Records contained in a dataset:
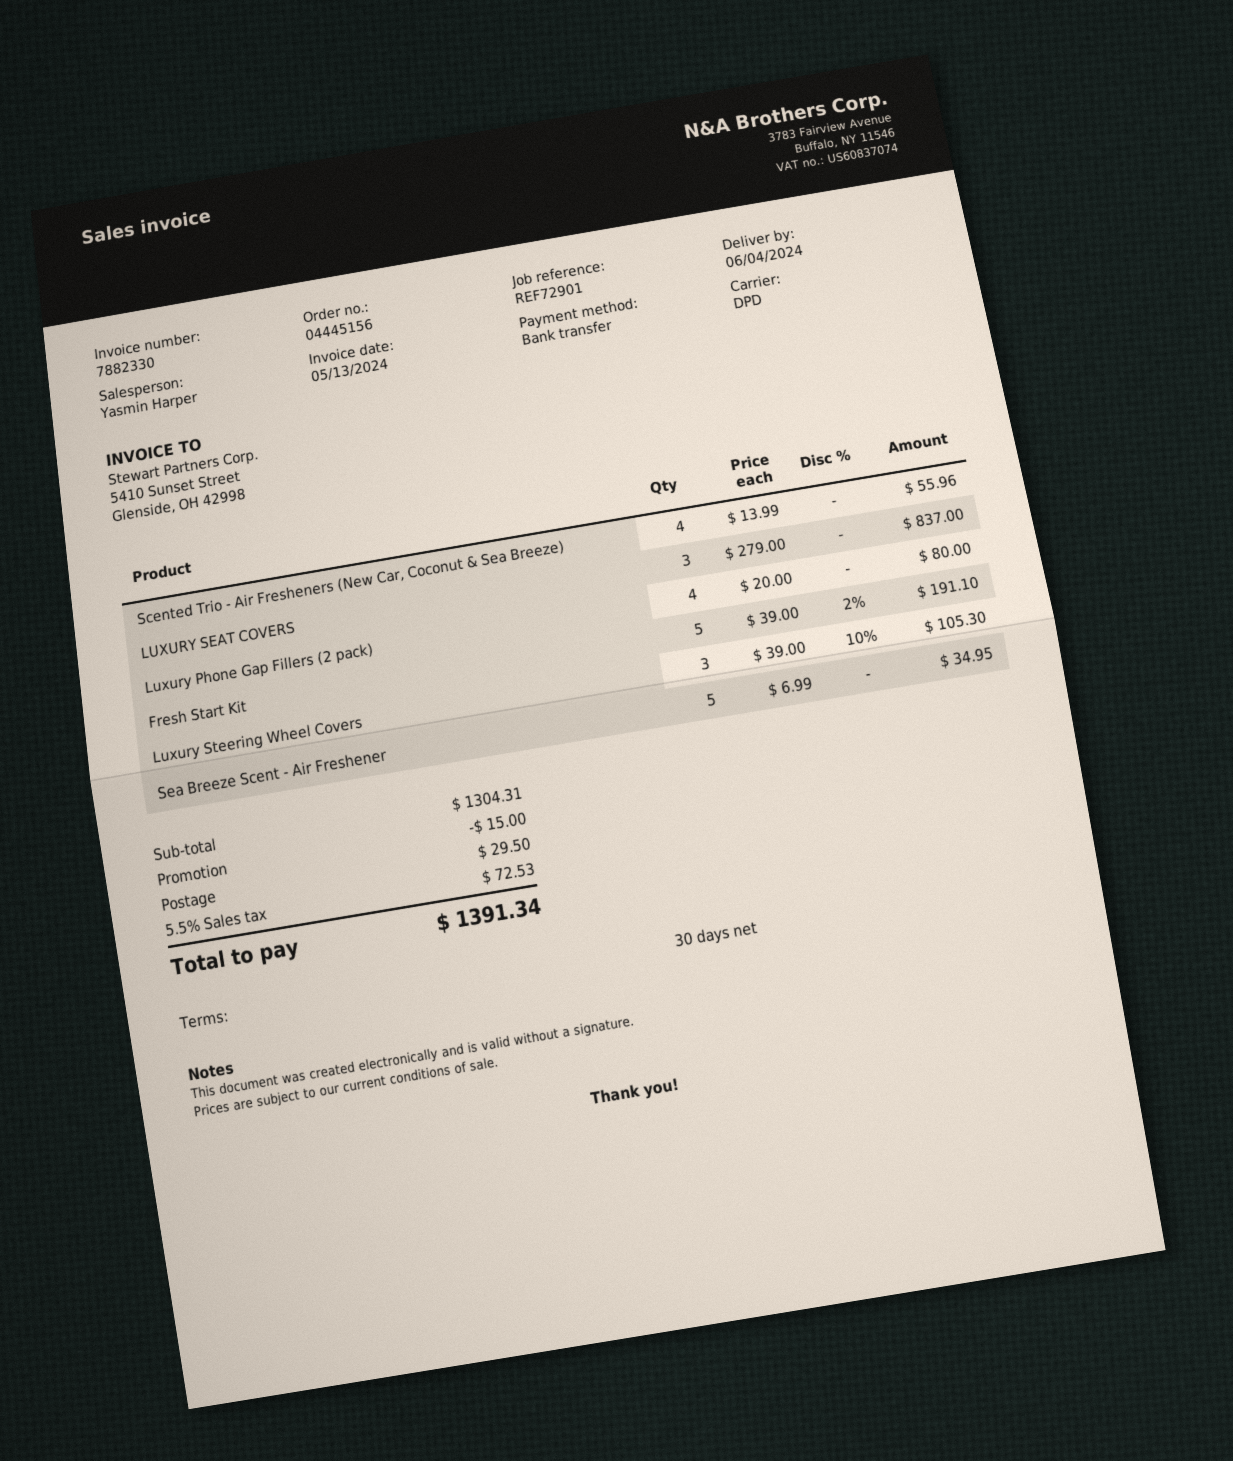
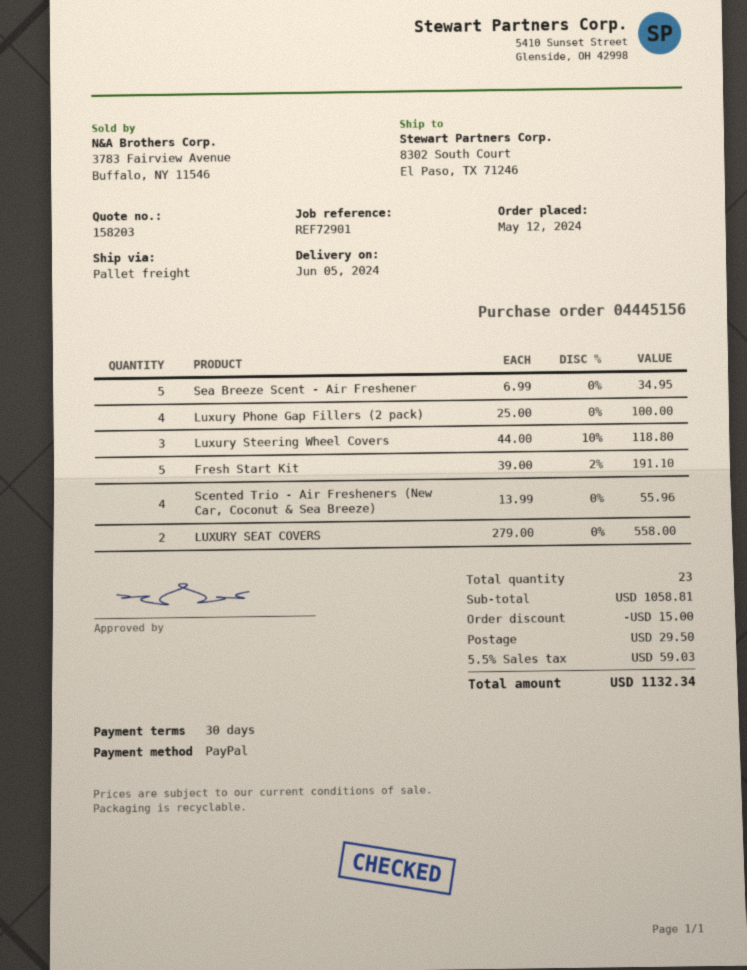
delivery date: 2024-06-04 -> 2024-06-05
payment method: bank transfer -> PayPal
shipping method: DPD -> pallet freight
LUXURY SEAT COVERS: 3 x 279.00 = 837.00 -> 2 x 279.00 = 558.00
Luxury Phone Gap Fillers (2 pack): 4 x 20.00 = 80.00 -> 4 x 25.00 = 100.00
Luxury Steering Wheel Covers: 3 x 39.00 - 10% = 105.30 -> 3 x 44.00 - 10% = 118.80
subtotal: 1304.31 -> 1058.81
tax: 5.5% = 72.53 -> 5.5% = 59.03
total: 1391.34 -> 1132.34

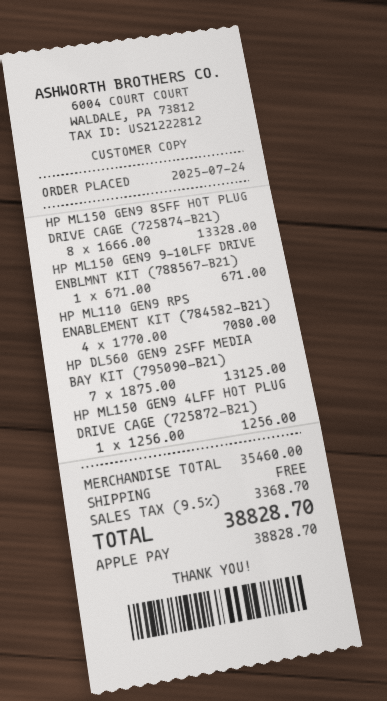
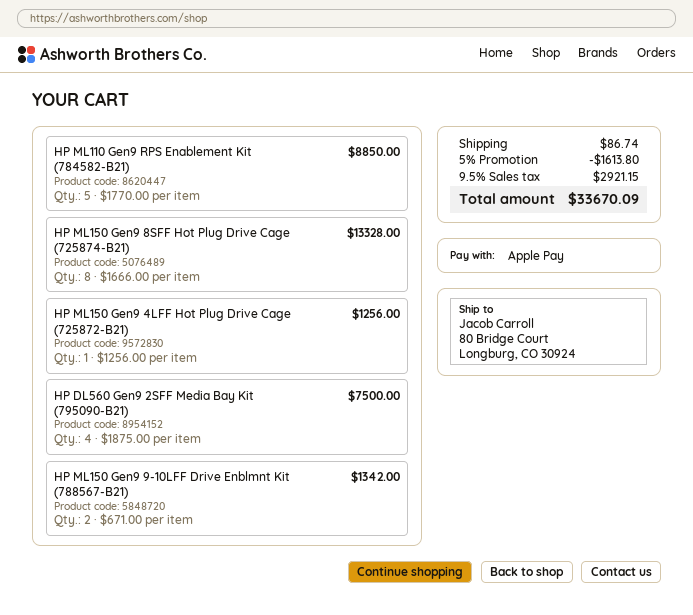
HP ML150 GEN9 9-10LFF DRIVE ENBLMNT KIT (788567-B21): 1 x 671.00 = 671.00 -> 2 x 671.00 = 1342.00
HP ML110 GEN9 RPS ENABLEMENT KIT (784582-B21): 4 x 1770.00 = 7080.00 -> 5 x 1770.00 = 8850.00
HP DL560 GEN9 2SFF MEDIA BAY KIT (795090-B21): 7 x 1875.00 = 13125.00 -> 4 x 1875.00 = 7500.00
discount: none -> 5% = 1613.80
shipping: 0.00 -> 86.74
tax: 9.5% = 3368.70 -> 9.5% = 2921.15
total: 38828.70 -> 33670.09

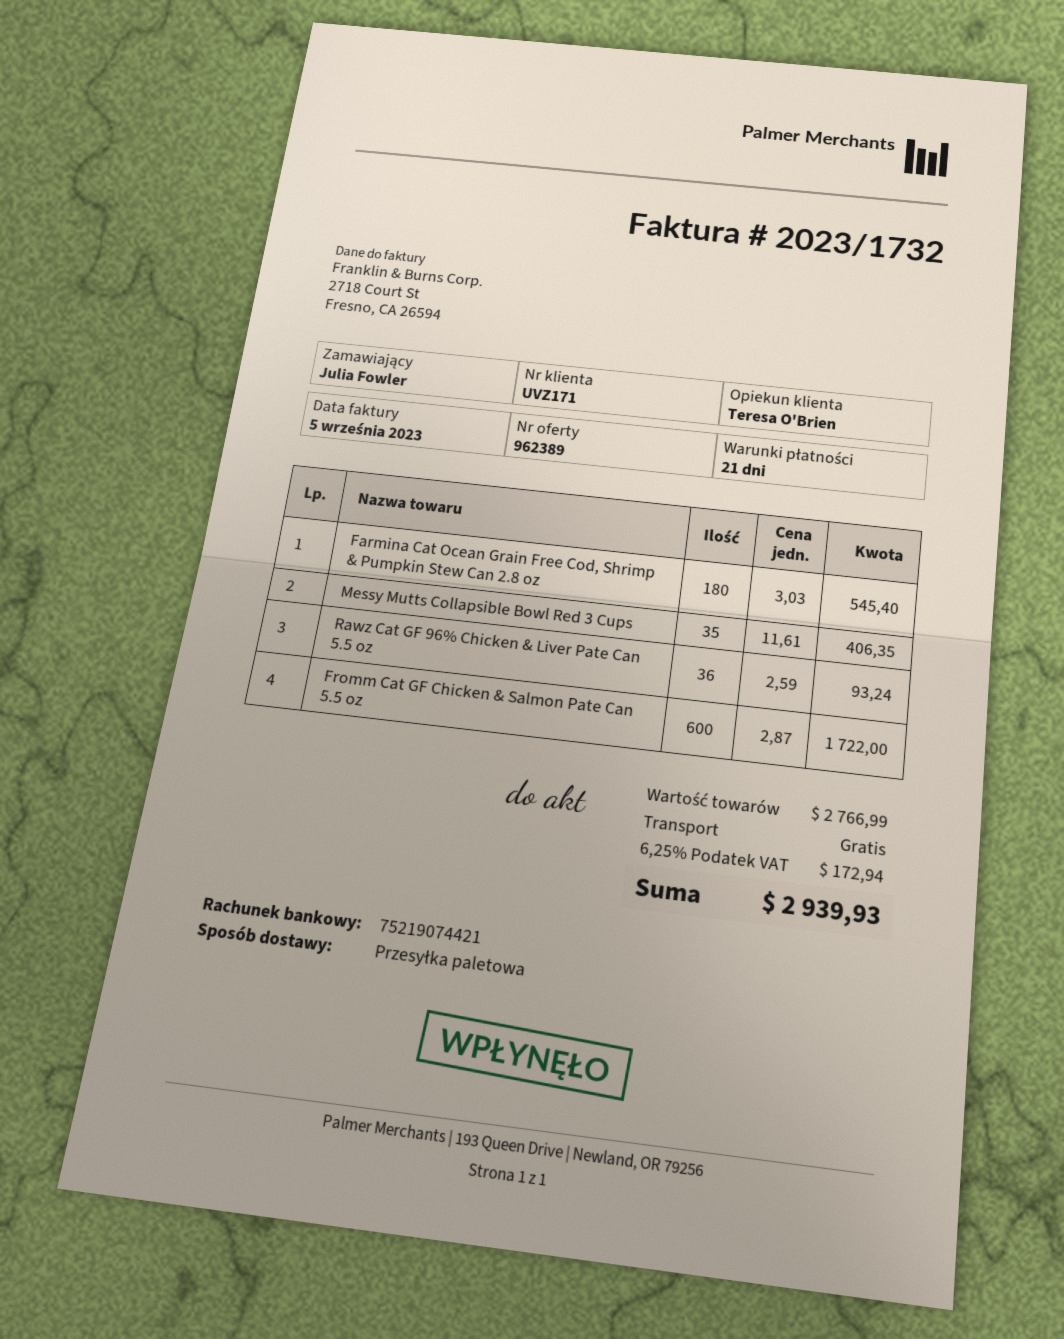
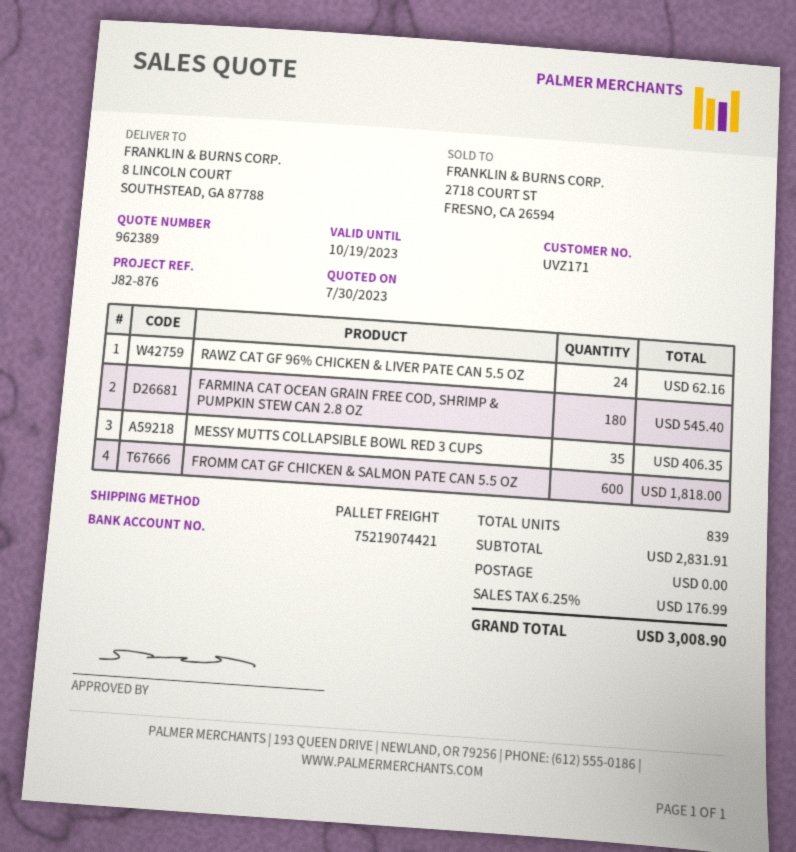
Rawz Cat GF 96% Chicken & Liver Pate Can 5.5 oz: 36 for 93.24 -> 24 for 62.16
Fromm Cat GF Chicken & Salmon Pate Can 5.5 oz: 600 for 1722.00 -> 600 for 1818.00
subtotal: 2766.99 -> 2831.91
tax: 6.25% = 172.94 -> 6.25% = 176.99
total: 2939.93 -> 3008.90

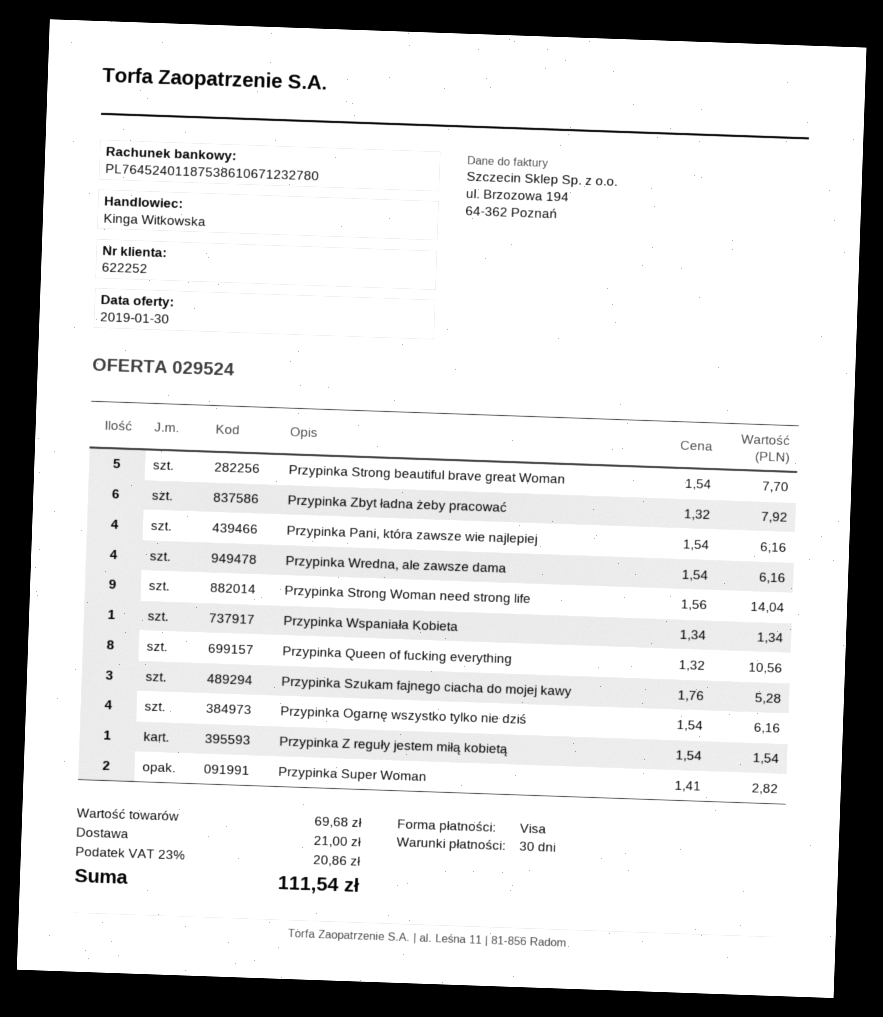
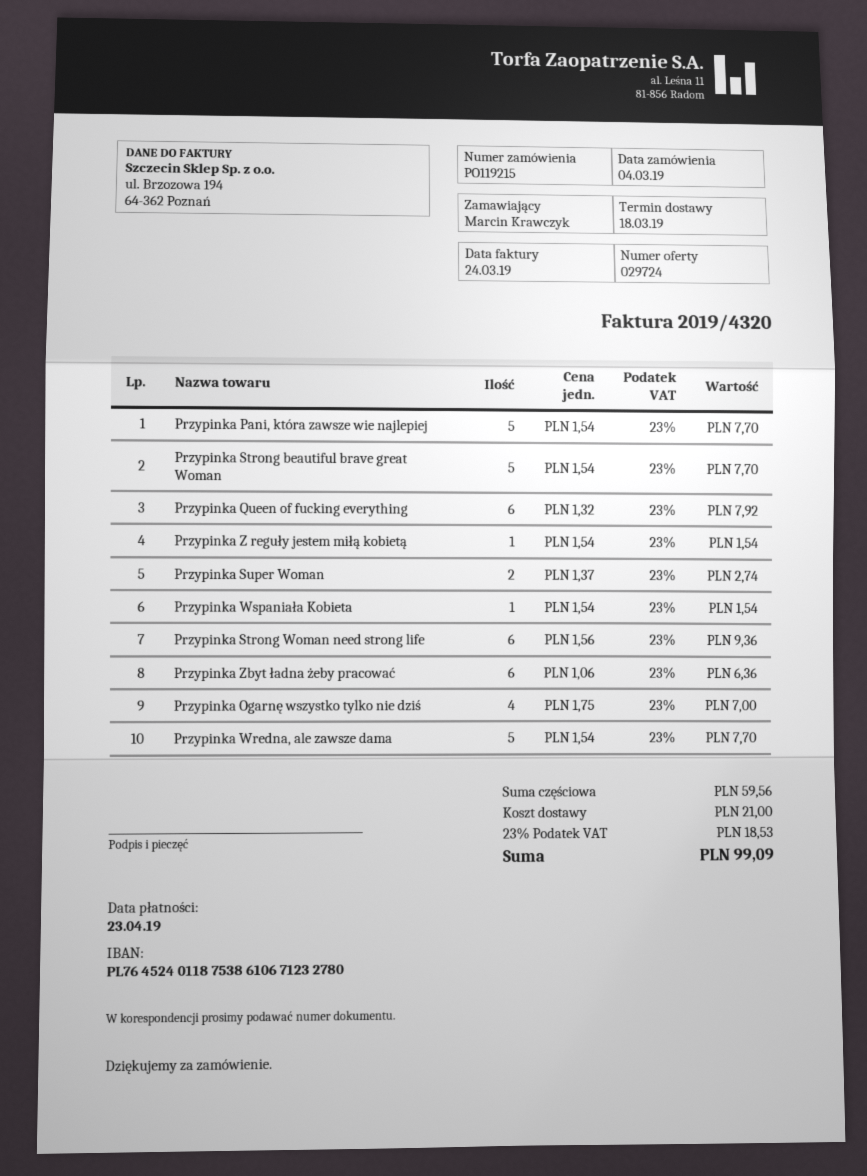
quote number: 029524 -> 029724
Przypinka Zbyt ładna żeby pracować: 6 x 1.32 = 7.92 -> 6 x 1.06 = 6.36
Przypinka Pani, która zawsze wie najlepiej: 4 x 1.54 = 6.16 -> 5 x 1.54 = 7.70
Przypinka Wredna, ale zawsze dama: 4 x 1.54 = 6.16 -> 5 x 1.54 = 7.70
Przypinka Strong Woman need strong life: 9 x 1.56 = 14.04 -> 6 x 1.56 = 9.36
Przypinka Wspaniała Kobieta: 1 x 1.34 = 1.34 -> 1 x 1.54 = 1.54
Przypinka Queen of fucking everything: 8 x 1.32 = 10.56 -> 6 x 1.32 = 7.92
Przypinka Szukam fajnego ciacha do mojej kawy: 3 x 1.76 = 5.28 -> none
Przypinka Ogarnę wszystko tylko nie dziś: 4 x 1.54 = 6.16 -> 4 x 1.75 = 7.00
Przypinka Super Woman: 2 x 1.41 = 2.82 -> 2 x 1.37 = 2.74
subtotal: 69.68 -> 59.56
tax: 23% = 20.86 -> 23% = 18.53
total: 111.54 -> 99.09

*YOUR ASSIGNMENT*: Lines from the one containing "Przypinka Queen of" through the final line of the entries above are to be output exactly; omit all others.

*RESULT OF THIS EXERCISE*:
Przypinka Queen of fucking everything: 8 x 1.32 = 10.56 -> 6 x 1.32 = 7.92
Przypinka Szukam fajnego ciacha do mojej kawy: 3 x 1.76 = 5.28 -> none
Przypinka Ogarnę wszystko tylko nie dziś: 4 x 1.54 = 6.16 -> 4 x 1.75 = 7.00
Przypinka Super Woman: 2 x 1.41 = 2.82 -> 2 x 1.37 = 2.74
subtotal: 69.68 -> 59.56
tax: 23% = 20.86 -> 23% = 18.53
total: 111.54 -> 99.09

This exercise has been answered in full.